Many CMS platforms use "shortcodes" — special markup enclosed in square brackets — within HTML content. For example: [image title="This is a text"]. Shortcodes are markup and do not need translation.

Setting	Description
Content between double brackets is considered markup	When enabled, text enclosed in square brackets (shortcodes) is treated as non-translatable markup.

Tip

If certain shortcode attributes need translation (for example, the title attribute in [image title="..."]), add those attribute names in the Translatable Attributes grid on the HTML Tags and Attributes tab.

Post-processing Tab

The Post-processing tab defines regex-based find and replace rules that are applied to the translated output file during reconstruction. Use these rules to adjust markup, inject attributes, or rewrite CSS for specific target languages (for example, to add dir="rtl" and lang="ar" to HTML output when translating into Arabic).

Rules run every time the translated file is generated: both when previewing a download and when creating a delivery. They are applied sequentially, in the order listed.

The Post-processing tab showing five example RTL rules targeting Arabic, Hebrew, Farsi, and Urdu output.

Post-processing Rules

Each row in the grid defines one rule with the following columns:

Column	Description
On	Enables or disables the rule. Set to Yes to apply the rule, or No to skip it without deleting it.
Language pattern	A regular expression matched against the target language code. Leave empty to apply the rule to all target languages. For example, `^(ar\|he\|fa\|ur)` applies the rule only when the target is Arabic, Hebrew, Farsi, or Urdu.
Search regex	The regular expression pattern to find in the output text. Use capturing groups (parentheses) to reference parts of the match in the replacement.
Replacement	The text that replaces each match. Reference capture groups from the search pattern with `$1`, `$2`, and so on.

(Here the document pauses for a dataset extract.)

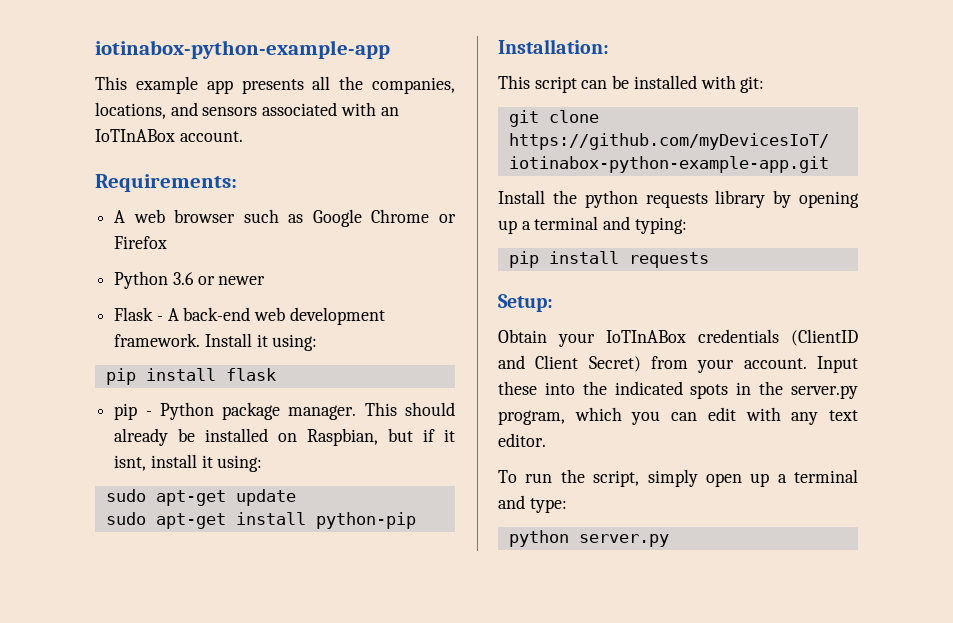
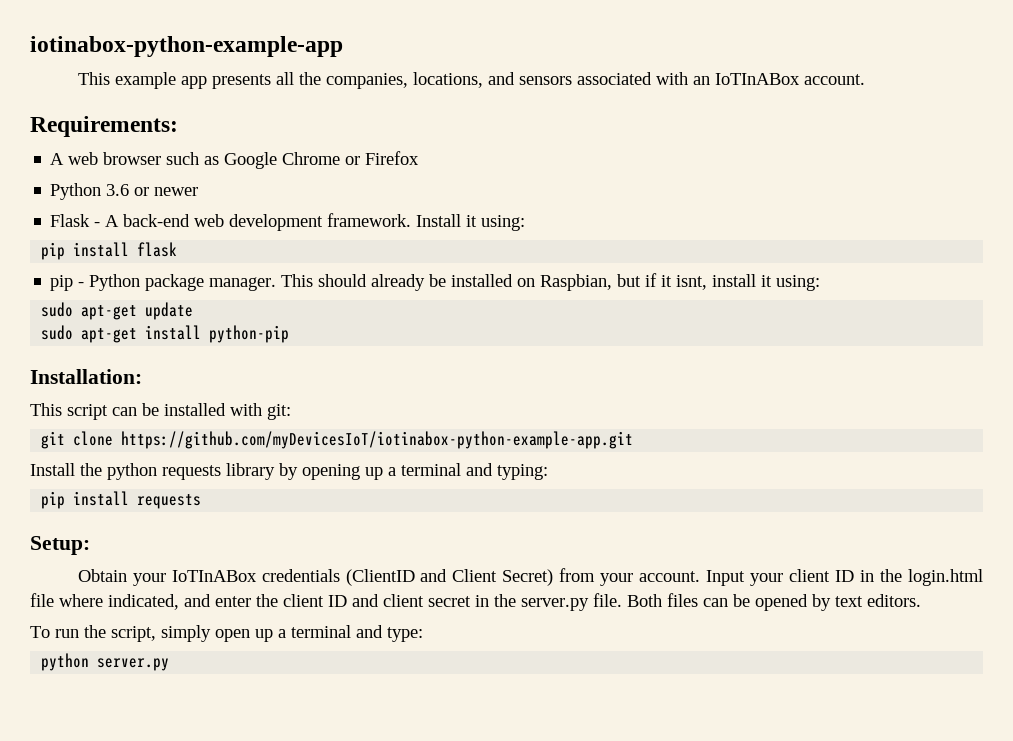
[498,381,858,399] [498,407,858,425] [498,433,546,447] these into the indicated spots in the server.py program, which you can edit with any text editor. -> [750,569,984,586] [30,593,921,611] your client ID in the login.html file where indicated, and enter the client ID and client secret in the server.py file. Both files can be opened by text editors.

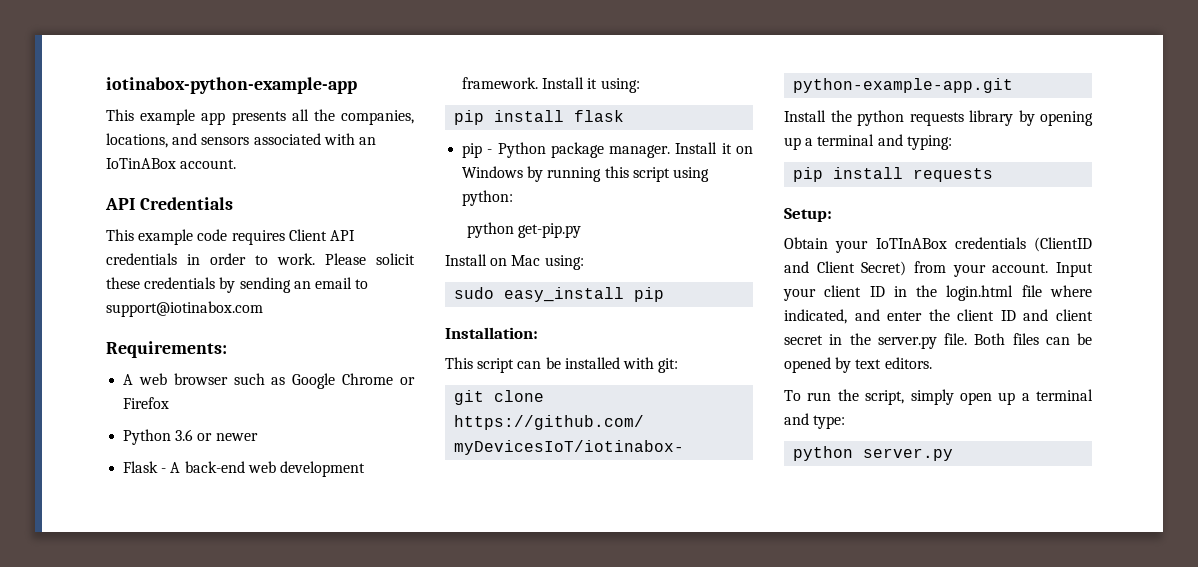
[714,73,865,85] IoTInABox account. -> [106,158,237,169] [105,197,233,210] [106,229,355,245] [106,253,415,265] [106,277,369,293] [106,301,263,317] IoTinABox account. // API Credentials // This example code requires Client API credentials in order to work. Please solicit these credentials by sending an email to support@iotinabox.com
[281,273,821,291] [41,302,194,320] [41,325,290,343] This should already be installed on Raspbian, but if it isnt, install it using: // sudo apt-get update // sudo apt-get install python-pip -> [675,142,753,154] [462,166,709,182] [462,190,514,206] [467,222,582,238] [445,254,584,270] [454,287,665,302] Install it on Windows by running this script using python: // python get-pip.py // Install on Mac using: // sudo easy_install pip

To add a post-processing rule:

Click Edit in the upper right corner.
Add a new row to the Post-processing rules grid.
Set On to Yes.
Optionally enter a Language pattern to limit the rule to specific target languages.
Enter the Search regex to match text in the output file.
Enter the Replacement text.
Click Save to apply the configuration.

When Rules Are Applied

Rules run on the fully reconstructed output file, so they can target any part of the document — including CSS declarations inside <style> blocks, inline attributes, or text content. They are applied both when generating a preview download and when creating a delivery.

Note

Post-processing runs after translation and reconstruction. It does not affect the content presented to translators in the Editor, only the final output file.

Example: Right-to-Left (RTL) Output for Arabic and Hebrew

When an HTML file is translated from a left-to-right source language (such as English) into a right-to-left language, the output often needs two kinds of adjustment:

The <html> tag should include dir="rtl" and a matching lang attribute.
Explicit direction: ltr and text-align: left CSS declarations should be flipped to their RTL equivalents.

The ruleset below is a starting point for Arabic, Hebrew, Farsi, and Urdu output. It is not a ready-to-use solution: each target document has its own markup and CSS structure, and the rules may need to be adapted, extended, or removed depending on the template you are translating.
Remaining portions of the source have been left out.